*WHAT TO PRODUCE:* Once you reach the line that holds "payment method: Mastercard" in the listing below, output it and every line after it through the line that holds "total: 2382.36 -> 2377.44", word for word.

*DATA IN THIS EXERCISE:*
•••••

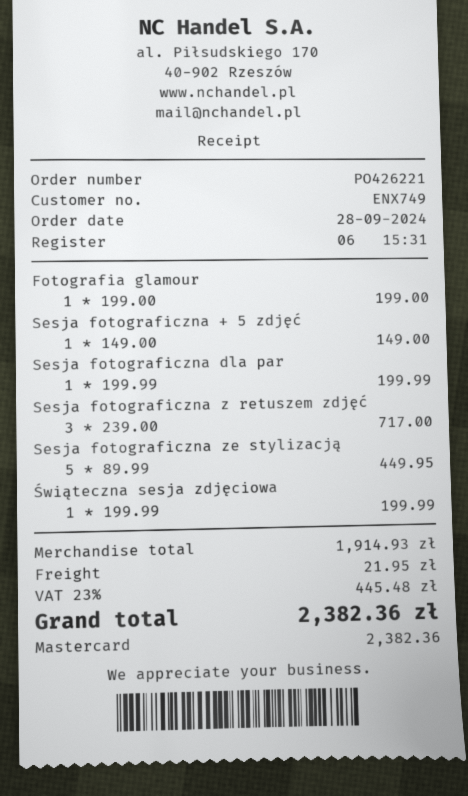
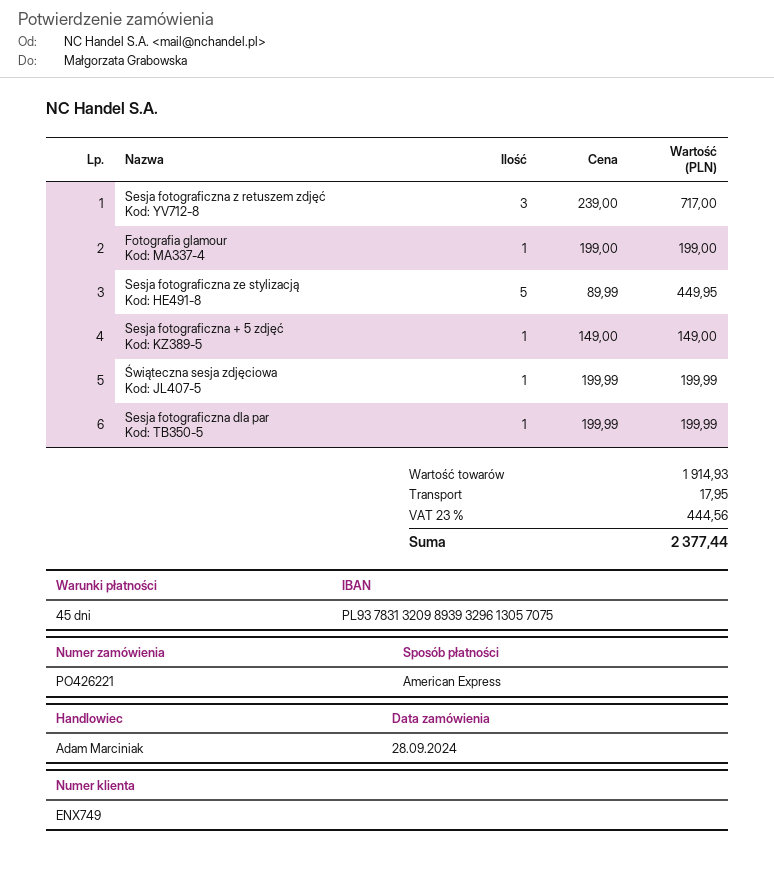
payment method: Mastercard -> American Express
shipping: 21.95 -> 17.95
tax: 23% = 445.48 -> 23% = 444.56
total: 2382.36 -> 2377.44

•••••

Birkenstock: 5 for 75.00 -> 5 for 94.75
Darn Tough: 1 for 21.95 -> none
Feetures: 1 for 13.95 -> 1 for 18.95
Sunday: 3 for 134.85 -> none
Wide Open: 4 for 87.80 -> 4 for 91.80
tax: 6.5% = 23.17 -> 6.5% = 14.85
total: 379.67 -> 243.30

•••••

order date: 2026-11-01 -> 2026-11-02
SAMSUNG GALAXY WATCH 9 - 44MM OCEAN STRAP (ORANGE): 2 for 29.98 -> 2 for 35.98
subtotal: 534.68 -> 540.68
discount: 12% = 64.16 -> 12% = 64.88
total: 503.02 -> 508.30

•••••

*EXERCISE OUTPUT:*
payment method: Mastercard -> American Express
shipping: 21.95 -> 17.95
tax: 23% = 445.48 -> 23% = 444.56
total: 2382.36 -> 2377.44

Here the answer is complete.